Junior Penetration Tester

Kaseya® is the leading provider of complete IT infrastructure and security management solutions for Managed Service Providers (MSPs) and internal IT organizations worldwide powered by AI. Kaseya’s best-in-breed technologies allow organizations to efficiently manage and secure IT to drive sustained business success. Kaseya has achieved sustained, strong double-digit growth over the past several years and is backed by Insight Venture Partners www.insightpartners.com), a leading global private equity firm investing in high-growth technology and software companies that drive transformative change in the industries they serve.

Founded in 2000, Kaseya currently serves customers in over 20 countries across a wide variety of industries and manages over 15 million endpoints worldwide. To learn more about our company and our award-winning solutions, go to www.Kaseya.com and for more information on Kaseya’s culture, please click here: Kaseya Culture.

Kaseya is not your typical company. We are not afraid to tell you exactly who we are and our expectations. The thousands of people that succeed at Kaseya are prepared to go above and beyond for the betterment of our customers.

Overview 

At Vonahi Security, work is more than a job - it's a passion: To hack. To tinker. To exploit. To collaborate. To automate. To make an impact. To build the future of automated network penetration testing. Not just to do something better, but to attempt things you've never thought were possible. Are you ready to push the boundaries in this new era of infosec and solve one of the industry’s most challenging problems? If so, let's talk. 

We offer a flexible, and highly collaborative work environment: excellent cross-discipline communication skills, attention to detail, and the ability to be proactive and adapt are a must!

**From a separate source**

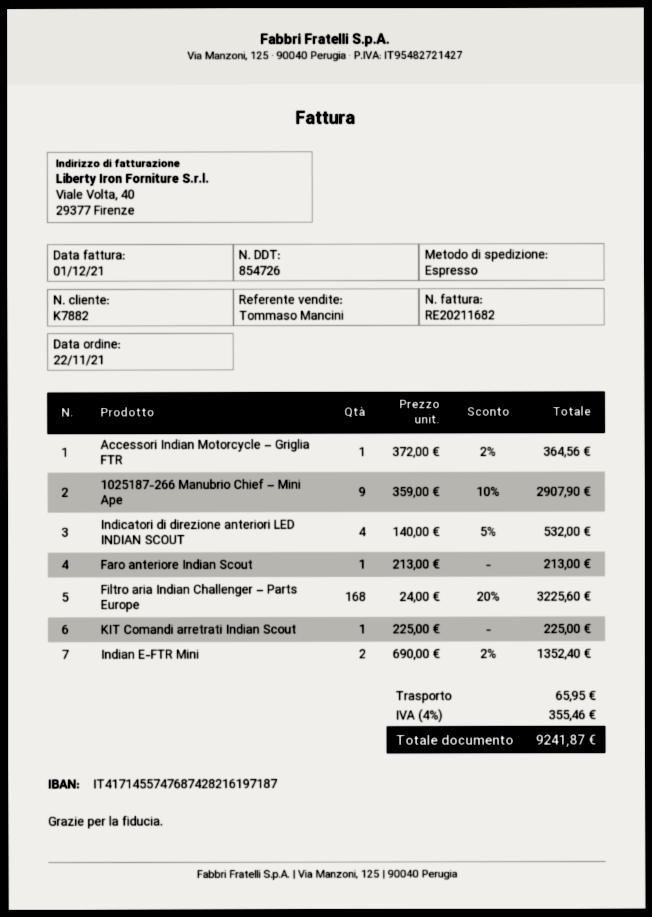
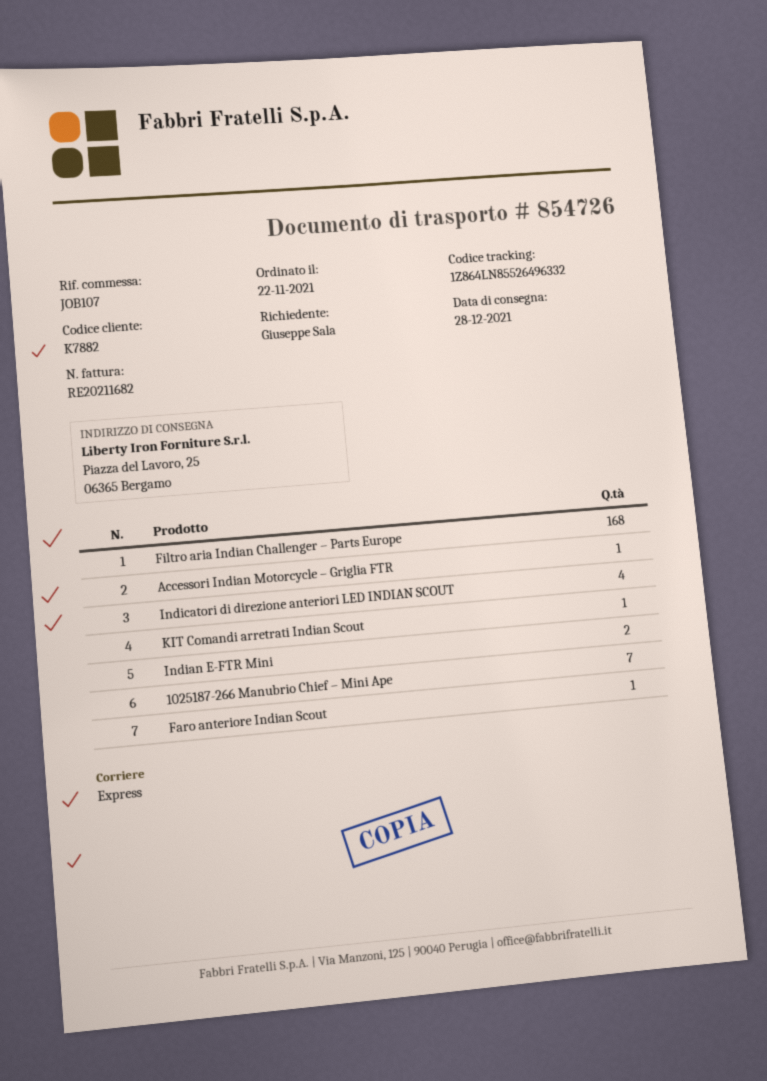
1025187-266 Manubrio Chief – Mini Ape: 9 -> 7

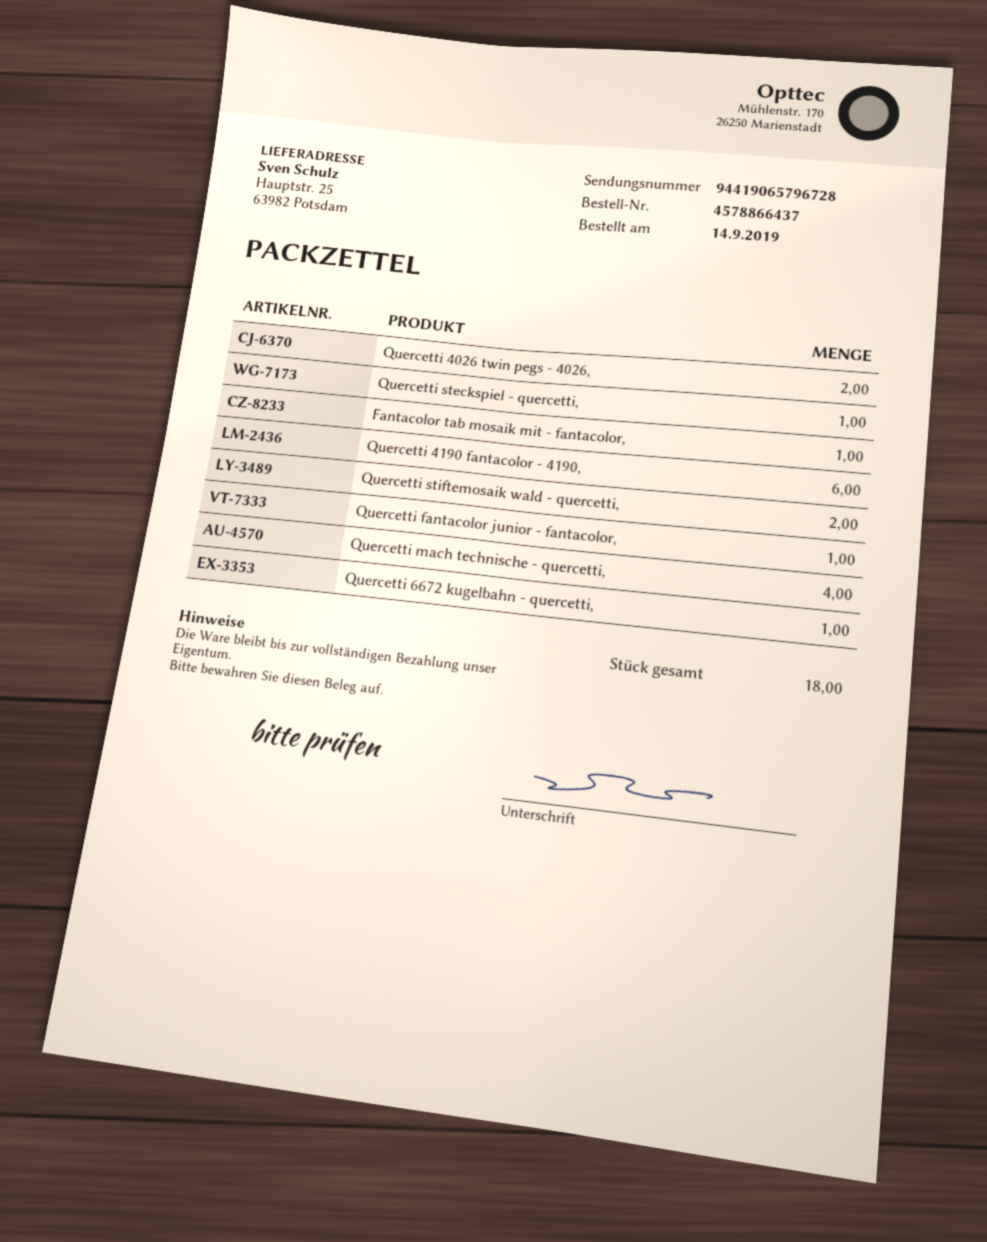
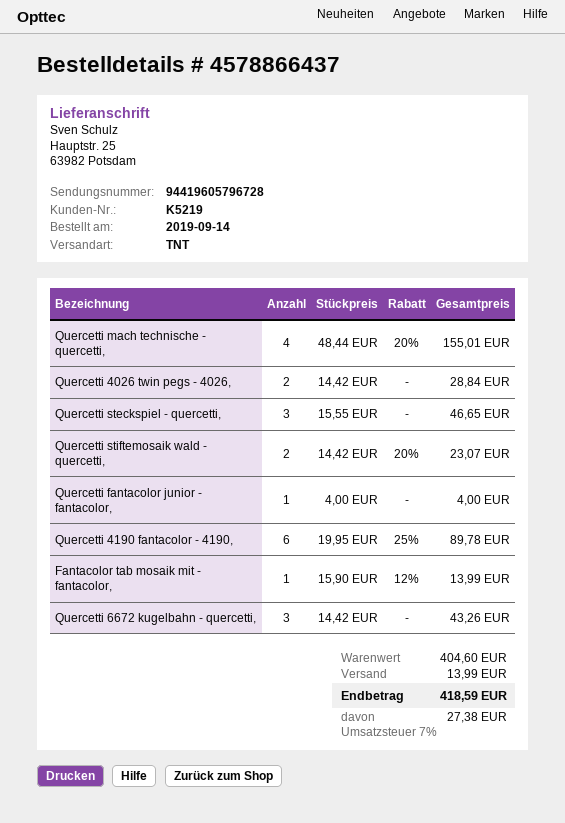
tracking number: 94419065796728 -> 94419605796728
Quercetti steckspiel - quercetti,: 1 -> 3
Quercetti 6672 kugelbahn - quercetti,: 1 -> 3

This role will report to our Director of Security Research & Pentest Automation.  

Why Join? 

• We're pushing the boundaries of technology with automation. 

• Focus on expanding your knowledge and skills. 

• Our company culture is all about teamwork, innovation, and helping each other. 

• Flexible working hours, although US business hours are preferred. 

Primary Responsibilities 

• Review automatically produced reports for internal and external network vulnerability and penetration testing assessments to identify errors, gaps, and potential (post-)exploitation vectors that require additional testing. 

• Use custom and open-source tools to perform and report on exploitation and post-exploitation – attacks that were not covered by our automated network penetration testing platform. 

• Report bugs, gaps, and suggestions for improvement relating to our automation platform and other custom tools to our automation team. 

• Contribute to internal documentation of (post-)exploitation attacks that can be performed by our pentesters. 

• Collaborate with our automation team by suggesting and documenting attacker vectors that aren’t yet covered by our automation platform. 

• Contribute to custom tools for reporting and (post-)exploitation purposes. 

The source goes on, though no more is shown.